## INFORMATION SHOWN

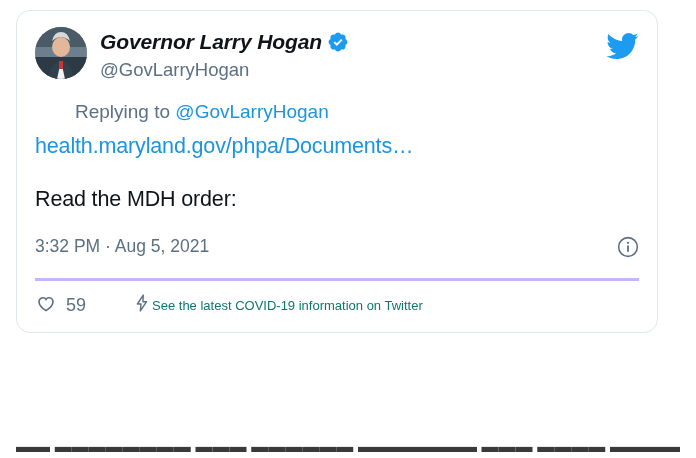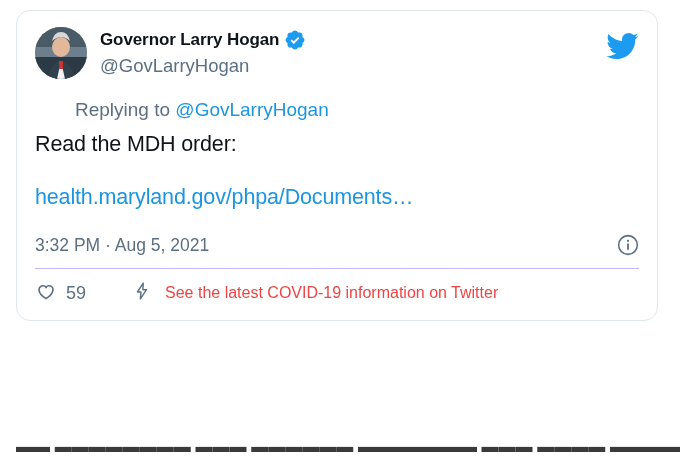"Governor Larry Hogan" .displayname { font-size: 17px -> 21px; font-style: none -> italic }
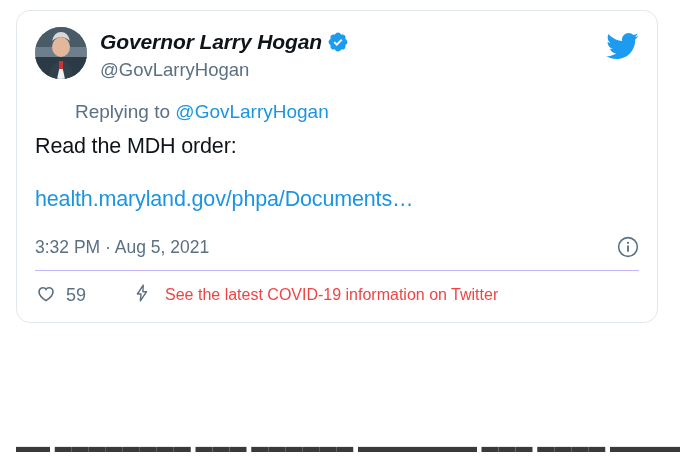"Read the MDH order:" p { order: before "health.maryland.gov/phpa/Documents…" -> after "health.maryland.gov/phpa/Documents…" }
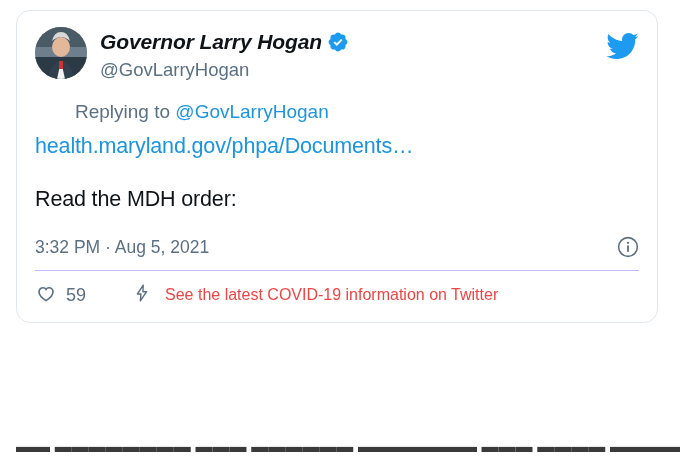"3:32 PM · Aug 5," .meta-row { align-items: flex-end -> flex-start; border-bottom: 1px solid #c4b5fd -> 3px solid #c4b5fd; padding-bottom: 12px -> 20px }
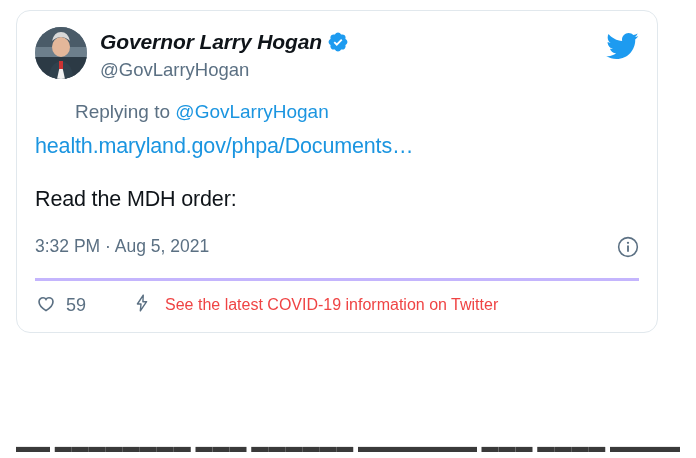"See the latest COVID-19 information" .covid-text { color: #ef4444 -> #0f766e; font-size: 16px -> 13px; margin-left: 13px -> 0 }
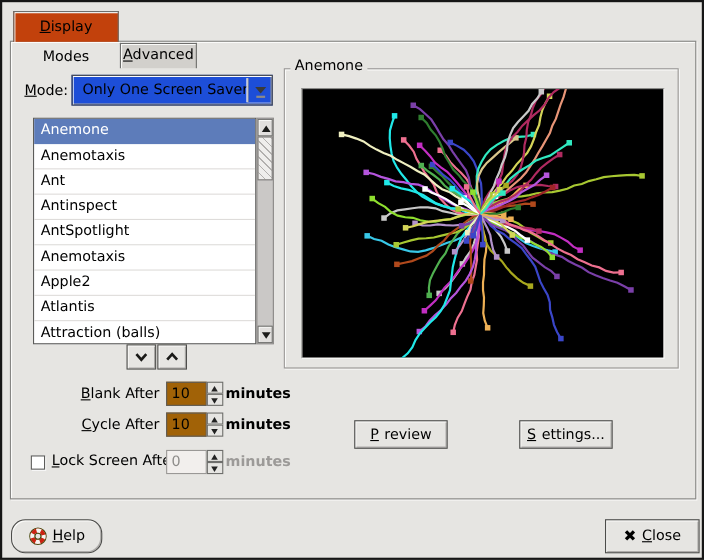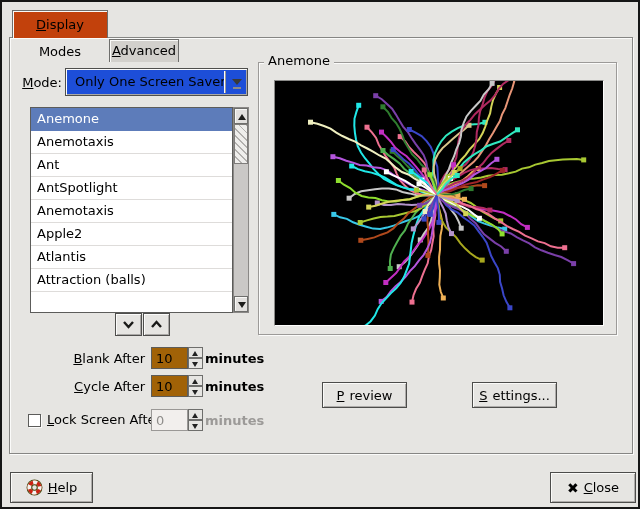"Antinspect" div.list-row { html: none -> <div>Antinspect</div> }
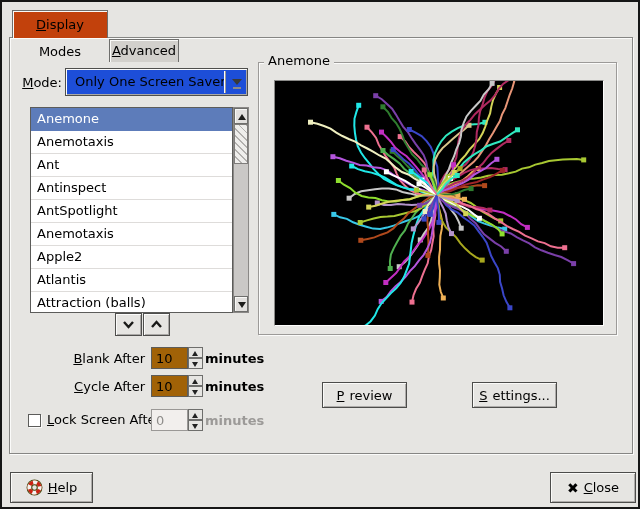"Help" #btn-help { border-radius: none -> 13px }
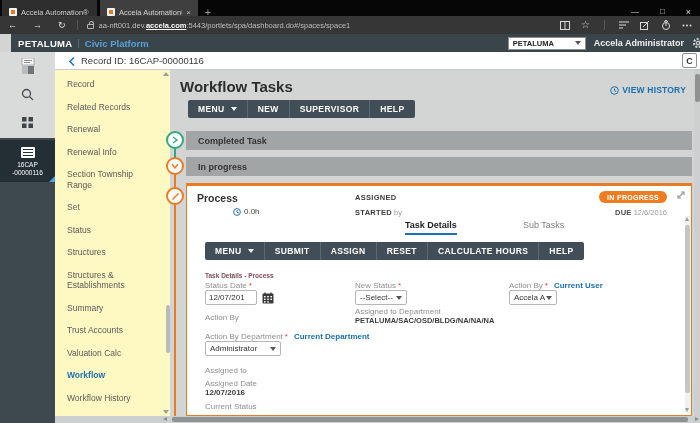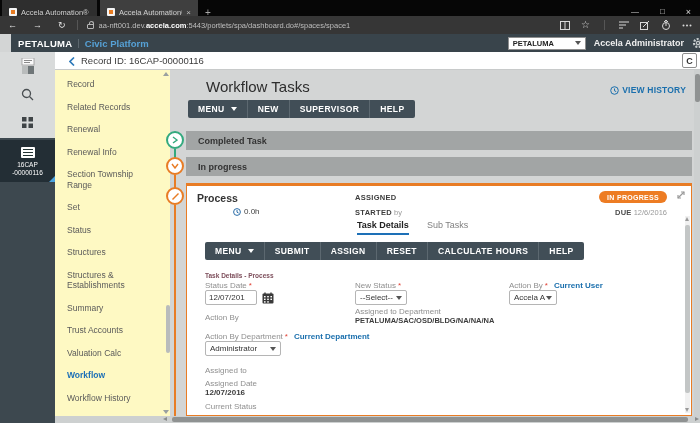"accela.com" .url b { text-decoration: none -> underline }
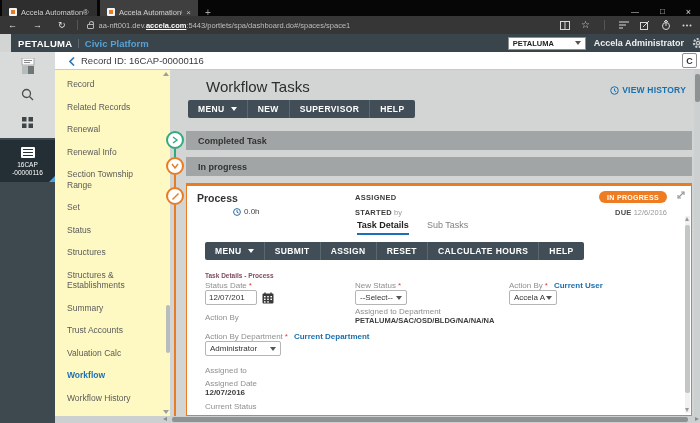"Workflow Tasks" .pagetitle { font-weight: normal -> bold; left: 36px -> 10px }
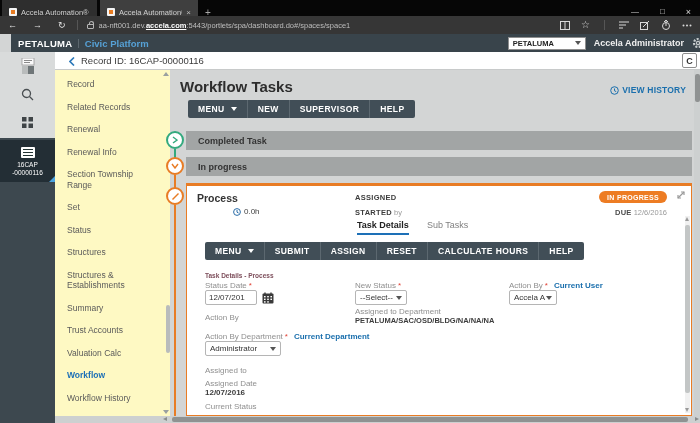"Task Details" .ptab { margin-left: none -> 48px }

## WHAT THE TASK REQUIRES
Write out every entry again word for word, without any of the pictures.

## TASK OUTPUT
"Governor Larry Hogan" .displayname { font-size: 17px -> 21px; font-style: none -> italic }
"Read the MDH order:" p { order: before "health.maryland.gov/phpa/Documents…" -> after "health.maryland.gov/phpa/Documents…" }
"3:32 PM · Aug 5," .meta-row { align-items: flex-end -> flex-start; border-bottom: 1px solid #c4b5fd -> 3px solid #c4b5fd; padding-bottom: 12px -> 20px }
"See the latest COVID-19 information" .covid-text { color: #ef4444 -> #0f766e; font-size: 16px -> 13px; margin-left: 13px -> 0 }
"Antinspect" div.list-row { html: none -> <div>Antinspect</div> }
"Help" #btn-help { border-radius: none -> 13px }
"accela.com" .url b { text-decoration: none -> underline }
"Workflow Tasks" .pagetitle { font-weight: normal -> bold; left: 36px -> 10px }
"Task Details" .ptab { margin-left: none -> 48px }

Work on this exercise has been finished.